Wraps message packing, radial networks, and optional KAN / gate nonlinearities for graph convolution on atomic data.
- class hamgnn.nn.convolution.ConvBlockE3(irreps_in, irreps_out, irreps_node_attrs, irreps_edge_attrs, irreps_edge_embed, radial_MLP=None, use_skip_connections=True, use_kan=False, nonlinearity_type='gate', nonlinearity_scalars={'e': 'ssp', 'o': 'tanh'}, nonlinearity_gates={'e': 'ssp', 'o': 'abs'}, lite_mode=False)[source]
Bases:
ModuleAn equivariant convolutional block for processing node features using tensor products with optional skip connections.

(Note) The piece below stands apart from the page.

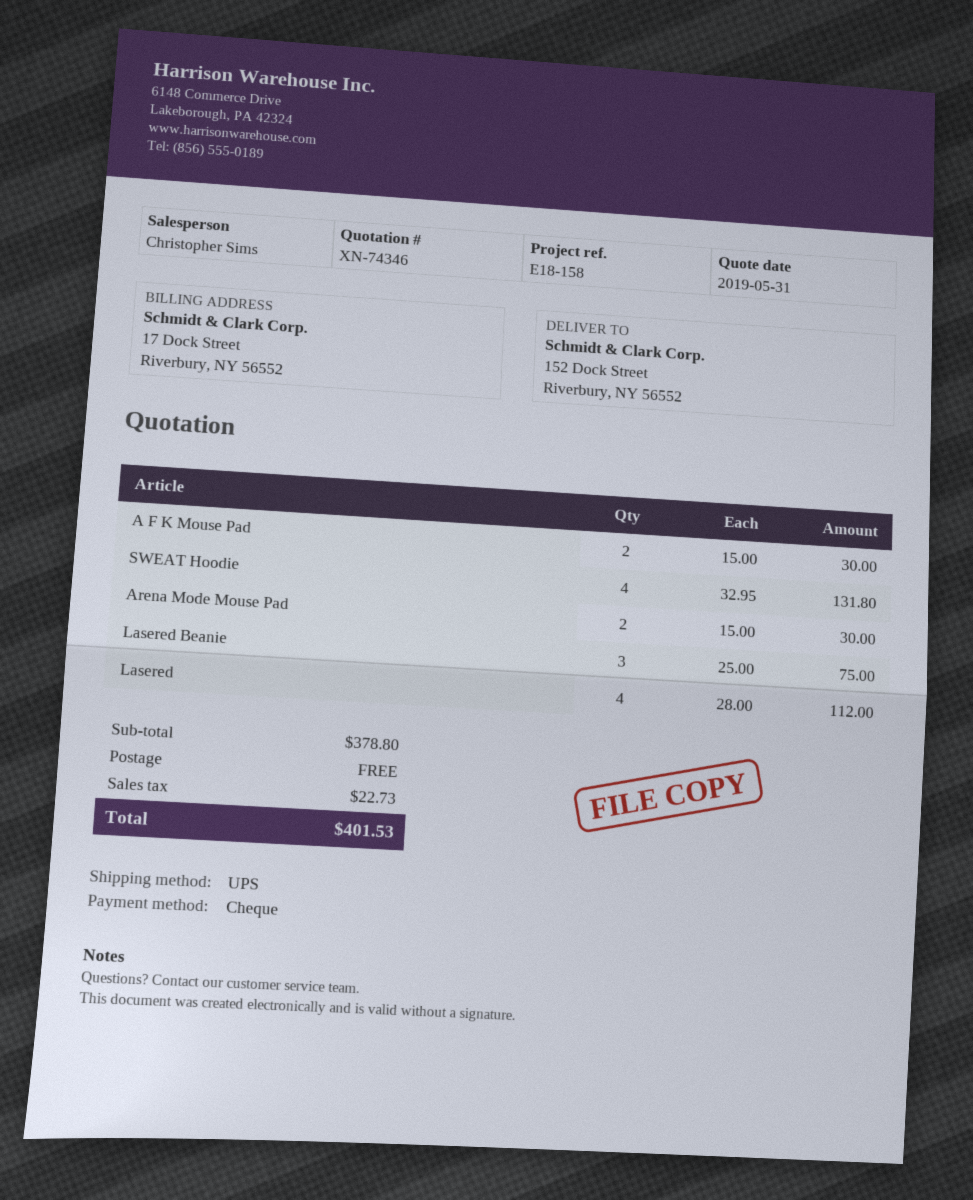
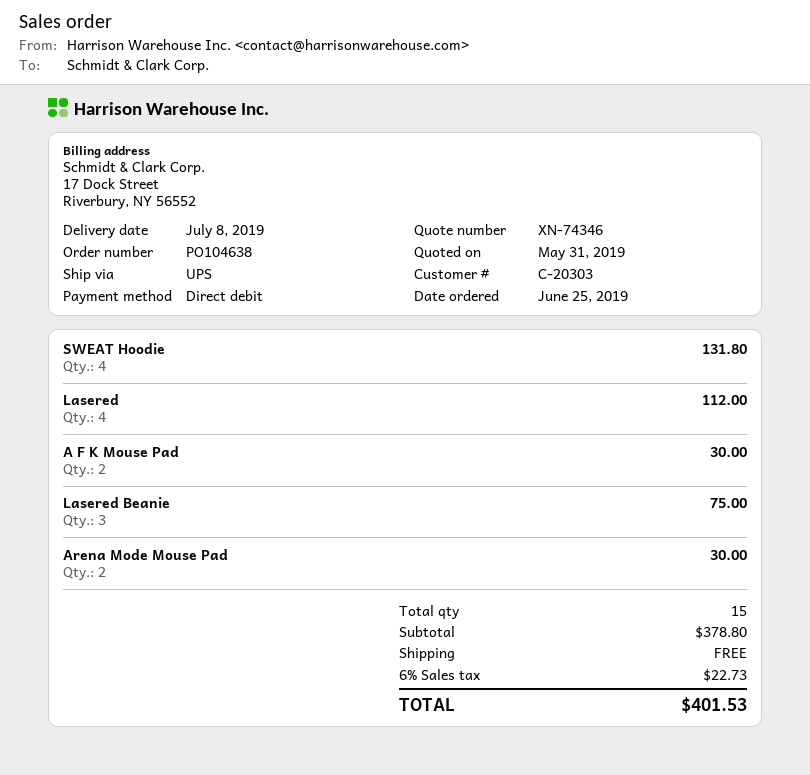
payment method: cheque -> direct debit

Parameters: - irreps_in (o3.Irreps): Input irreducible representations. - irreps_out (o3.Irreps): Output irreducible representations. - irreps_edge_attrs (o3.Irreps): Edge attribute irreducible representations. - irreps_edge_embed (o3.Irreps): Edge embedding irreducible representations. - radial_MLP (Optional[List[int]]): MLP architecture for radial embeddings. Defaults to [64, 64, 64]. - use_skip_connections (bool): Whether to use skip connections. Defaults to True. - use_kan (bool): Whether to use the FastKAN module for weight generation. Defaults to False. - nonlinearity_type (str): Type of nonlinearity to use (“gate” or “norm”). Defaults to “gate”. - nonlinearity_scalars (Dict[int, Callable]): Nonlinearity for scalar channels. - nonlinearity_gates (Dict[int, Callable]): Nonlinearity for gate channels. - lite_mode (bool): The mode with the fewest model parameters and the fastest running speed.